= Instructions for the task =
Copy the entries below word for word, but omit any pictures they contain.

*** Opening of Extracted data ***

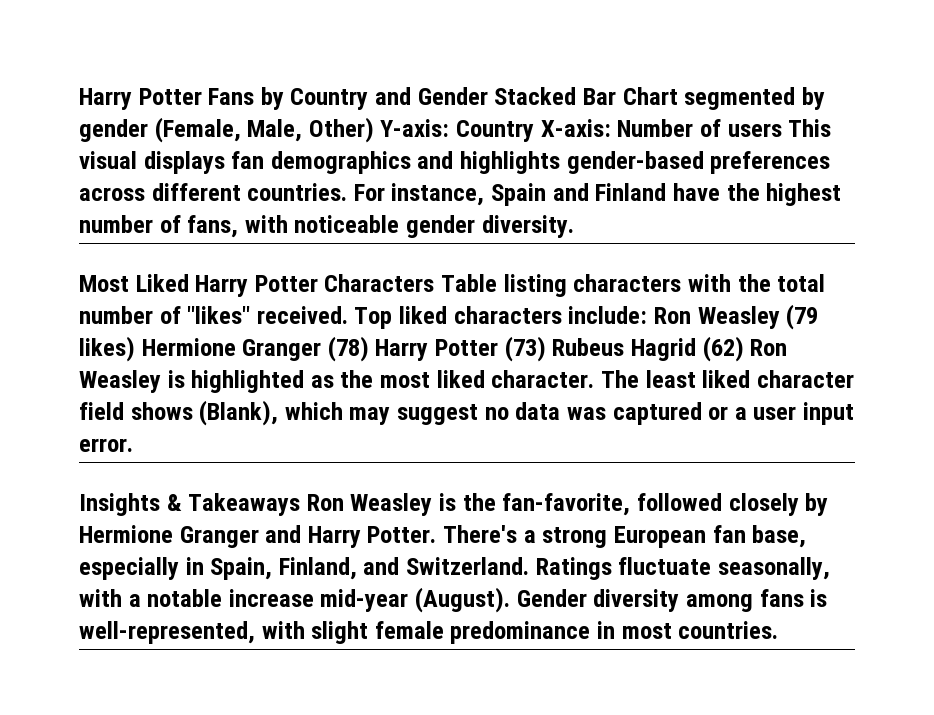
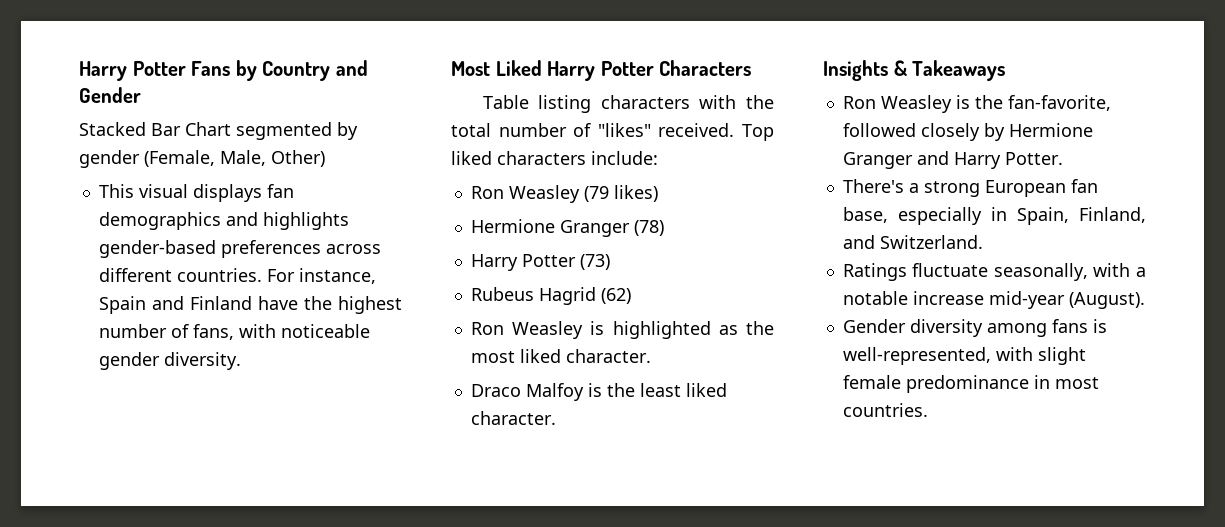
- Harry Potter Fans by Country and Gender Stacked Bar Chart segmented by gender (Female, Male, Other) Y-axis: Country X-axis: Number of users This visual displays fan demographics and highlights gender-based preferences across different countries.
+ Harry Potter Fans by Country and Gender
+ Stacked Bar Chart segmented by gender (Female, Male, Other)
+ This visual displays fan demographics and highlights gender-based preferences across different countries.
- Most Liked Harry Potter Characters Table listing characters with the total number of "likes" received.
+ Most Liked Harry Potter Characters
+ Table listing characters with the total number of "likes" received.
- Top liked characters include: Ron Weasley (79 likes) Hermione Granger (78) Harry Potter (73) Rubeus Hagrid (62) Ron Weasley is highlighted as the most liked character. The least liked character field shows (Blank), which may suggest no data was captured or a user input error.
+ Top liked characters include:
+ Ron Weasley (79 likes)
+ Hermione Granger (78)
+ Harry Potter (73)
+ Rubeus Hagrid (62)
+ Ron Weasley is highlighted as the most liked character.
+ Draco Malfoy is the least liked character.
- Insights & Takeaways Ron Weasley is the fan-favorite, followed closely by Hermione Granger and Harry Potter. There's a strong European fan base, especially in Spain, Finland, and Switzerland. Ratings fluctuate seasonally, with a notable increase mid-year (August). Gender diversity among fans is well-represented, with slight female predominance in most countries.
+ Insights & Takeaways
+ Ron Weasley is the fan-favorite, followed closely by Hermione Granger and Harry Potter.
+ There's a strong European fan base, especially in Spain, Finland, and Switzerland.
+ Ratings fluctuate seasonally, with a notable increase mid-year (August).
+ Gender diversity among fans is well-represented, with slight female predominance in most countries.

*** Close of Extracted data ***

= Response =
- Harry Potter Fans by Country and Gender Stacked Bar Chart segmented by gender (Female, Male, Other) Y-axis: Country X-axis: Number of users This visual displays fan demographics and highlights gender-based preferences across different countries.
+ Harry Potter Fans by Country and Gender
+ Stacked Bar Chart segmented by gender (Female, Male, Other)
+ This visual displays fan demographics and highlights gender-based preferences across different countries.
- Most Liked Harry Potter Characters Table listing characters with the total number of "likes" received.
+ Most Liked Harry Potter Characters
+ Table listing characters with the total number of "likes" received.
- Top liked characters include: Ron Weasley (79 likes) Hermione Granger (78) Harry Potter (73) Rubeus Hagrid (62) Ron Weasley is highlighted as the most liked character. The least liked character field shows (Blank), which may suggest no data was captured or a user input error.
+ Top liked characters include:
+ Ron Weasley (79 likes)
+ Hermione Granger (78)
+ Harry Potter (73)
+ Rubeus Hagrid (62)
+ Ron Weasley is highlighted as the most liked character.
+ Draco Malfoy is the least liked character.
- Insights & Takeaways Ron Weasley is the fan-favorite, followed closely by Hermione Granger and Harry Potter. There's a strong European fan base, especially in Spain, Finland, and Switzerland. Ratings fluctuate seasonally, with a notable increase mid-year (August). Gender diversity among fans is well-represented, with slight female predominance in most countries.
+ Insights & Takeaways
+ Ron Weasley is the fan-favorite, followed closely by Hermione Granger and Harry Potter.
+ There's a strong European fan base, especially in Spain, Finland, and Switzerland.
+ Ratings fluctuate seasonally, with a notable increase mid-year (August).
+ Gender diversity among fans is well-represented, with slight female predominance in most countries.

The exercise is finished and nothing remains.